Task brief: Without the images, repeat every line of the listing exactly.

Record excerpts:
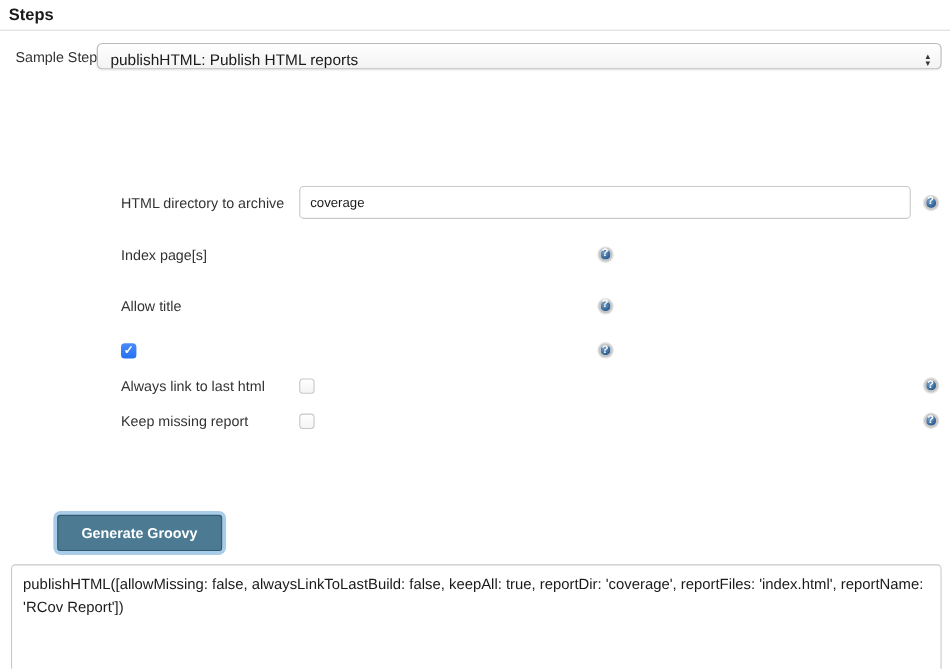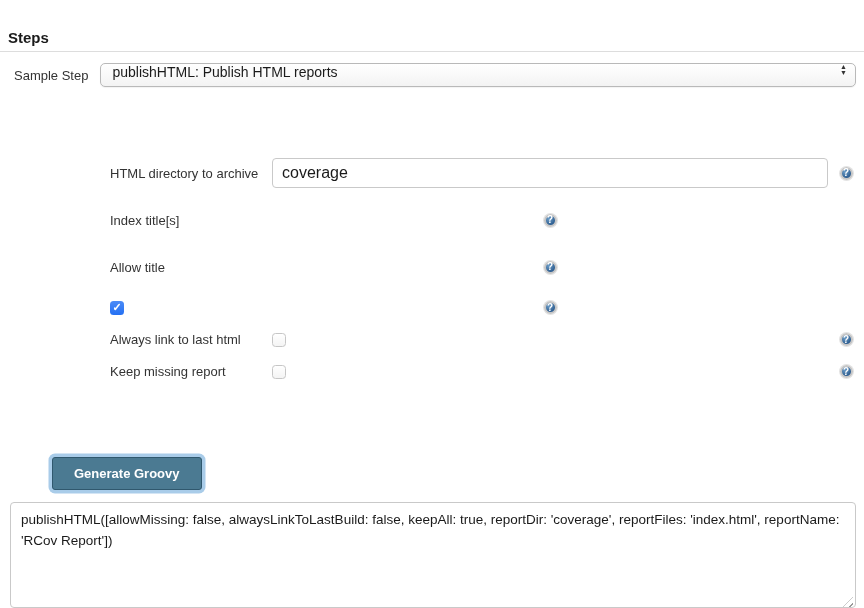--- a/index.html
+++ b/index.html
@@ -7,61 +7,60 @@
     width: 864px; height: 608px;
     background: #ffffff;
     font-family: "Liberation Sans", sans-serif;
     color: #333;
     overflow: hidden;
   }
   
   .steps-header {
     font-size: 15px; font-weight: bold; color: #1a1a1a;
     padding: 5px 0 0 8px;
-    margin-top: 24px;
   }
   .divider {
     border: none; border-top: 1px solid #ddd;
     margin-top: 5px;
   }
   
   .sample-row {
     display: flex; align-items: center;
-    margin: 11px 8px 0 14px; gap: 12px;
+    margin: 11px 8px 0 14px; gap: 0;
   }
   .sample-label { font-size: 13px; color: #333; white-space: nowrap; }
   .select {
     flex: 1; height: 24px;
-    display: flex; align-items: flex-start;
+    display: flex; align-items: flex-end;
     border: 1px solid #b9b9b9; border-radius: 5px;
     background: linear-gradient(#ffffff, #f3f3f3);
     box-shadow: 0 1px 1px rgba(0,0,0,0.05);
     padding: 0 8px 0 11px;
     font-size: 14px; color: #1a1a1a;
     cursor: default;
   }
   .select-text { flex: 1; overflow: hidden; white-space: nowrap; }
   .select-arrows {
     display: flex; flex-direction: column; align-items: center;
     font-size: 7px; line-height: 6px; color: #333;
   }
   
-  .form-section { margin-top: 71px; }
+  .form-section { margin-top: 106px; }
   .row {
     display: grid;
     grid-template-columns: 110px 162px 1fr 36px;
     align-items: center;
   }
   .field-row { margin-bottom: 17px; height: 30px; }
   .check-row { margin-bottom: 15px; height: 17px; }
   .row-label { font-size: 13px; color: #333; padding-right: 8px; }
   .text-input {
     width: 100%; height: 30px;
     border: 1px solid #c9c9c9; border-radius: 4px;
-    padding: 0 9px; font-size: 16px; color: #1a1a1a;
+    padding: 0 9px; font-size: 12px; color: #1a1a1a;
     font-family: "Liberation Sans", sans-serif;
     background: #fff;
     outline: none;
   }
   
   .help-icon {
     width: 13px; height: 13px; border-radius: 50%;
     background: radial-gradient(circle at 35% 30%, #6f9fc9, #2e5f92 70%);
     border: 2px solid #c6c6c6;
     box-shadow: 0 0 0 1px #e3e3e3;
@@ -164,21 +163,21 @@
       <span></span>
       <span class="row-label">HTML directory to archive</span>
       <input class="text-input" type="text" value="coverage" style="">
       <span class="help-icon">
           <span class="help-glyph">?</span>
         </span>
     </div>
 
     <div class="row field-row">
       <span></span>
-      <span class="row-label">Index title[s]</span>
+      <span class="row-label">Index page[s]</span>
       <span class="help-icon">
           <span class="help-glyph">?</span>
         </span>
     </div>
 
     <div class="row field-row">
       <span></span>
       <span class="row-label">Allow title</span>
       <span class="help-icon">
           <span class="help-glyph">?</span>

Expected output:
--- a/index.html
+++ b/index.html
@@ -7,61 +7,60 @@
     width: 864px; height: 608px;
     background: #ffffff;
     font-family: "Liberation Sans", sans-serif;
     color: #333;
     overflow: hidden;
   }
   
   .steps-header {
     font-size: 15px; font-weight: bold; color: #1a1a1a;
     padding: 5px 0 0 8px;
-    margin-top: 24px;
   }
   .divider {
     border: none; border-top: 1px solid #ddd;
     margin-top: 5px;
   }
   
   .sample-row {
     display: flex; align-items: center;
-    margin: 11px 8px 0 14px; gap: 12px;
+    margin: 11px 8px 0 14px; gap: 0;
   }
   .sample-label { font-size: 13px; color: #333; white-space: nowrap; }
   .select {
     flex: 1; height: 24px;
-    display: flex; align-items: flex-start;
+    display: flex; align-items: flex-end;
     border: 1px solid #b9b9b9; border-radius: 5px;
     background: linear-gradient(#ffffff, #f3f3f3);
     box-shadow: 0 1px 1px rgba(0,0,0,0.05);
     padding: 0 8px 0 11px;
     font-size: 14px; color: #1a1a1a;
     cursor: default;
   }
   .select-text { flex: 1; overflow: hidden; white-space: nowrap; }
   .select-arrows {
     display: flex; flex-direction: column; align-items: center;
     font-size: 7px; line-height: 6px; color: #333;
   }
   
-  .form-section { margin-top: 71px; }
+  .form-section { margin-top: 106px; }
   .row {
     display: grid;
     grid-template-columns: 110px 162px 1fr 36px;
     align-items: center;
   }
   .field-row { margin-bottom: 17px; height: 30px; }
   .check-row { margin-bottom: 15px; height: 17px; }
   .row-label { font-size: 13px; color: #333; padding-right: 8px; }
   .text-input {
     width: 100%; height: 30px;
     border: 1px solid #c9c9c9; border-radius: 4px;
-    padding: 0 9px; font-size: 16px; color: #1a1a1a;
+    padding: 0 9px; font-size: 12px; color: #1a1a1a;
     font-family: "Liberation Sans", sans-serif;
     background: #fff;
     outline: none;
   }
   
   .help-icon {
     width: 13px; height: 13px; border-radius: 50%;
     background: radial-gradient(circle at 35% 30%, #6f9fc9, #2e5f92 70%);
     border: 2px solid #c6c6c6;
     box-shadow: 0 0 0 1px #e3e3e3;
@@ -164,21 +163,21 @@
       <span></span>
       <span class="row-label">HTML directory to archive</span>
       <input class="text-input" type="text" value="coverage" style="">
       <span class="help-icon">
           <span class="help-glyph">?</span>
         </span>
     </div>
 
     <div class="row field-row">
       <span></span>
-      <span class="row-label">Index title[s]</span>
+      <span class="row-label">Index page[s]</span>
       <span class="help-icon">
           <span class="help-glyph">?</span>
         </span>
     </div>
 
     <div class="row field-row">
       <span></span>
       <span class="row-label">Allow title</span>
       <span class="help-icon">
           <span class="help-glyph">?</span>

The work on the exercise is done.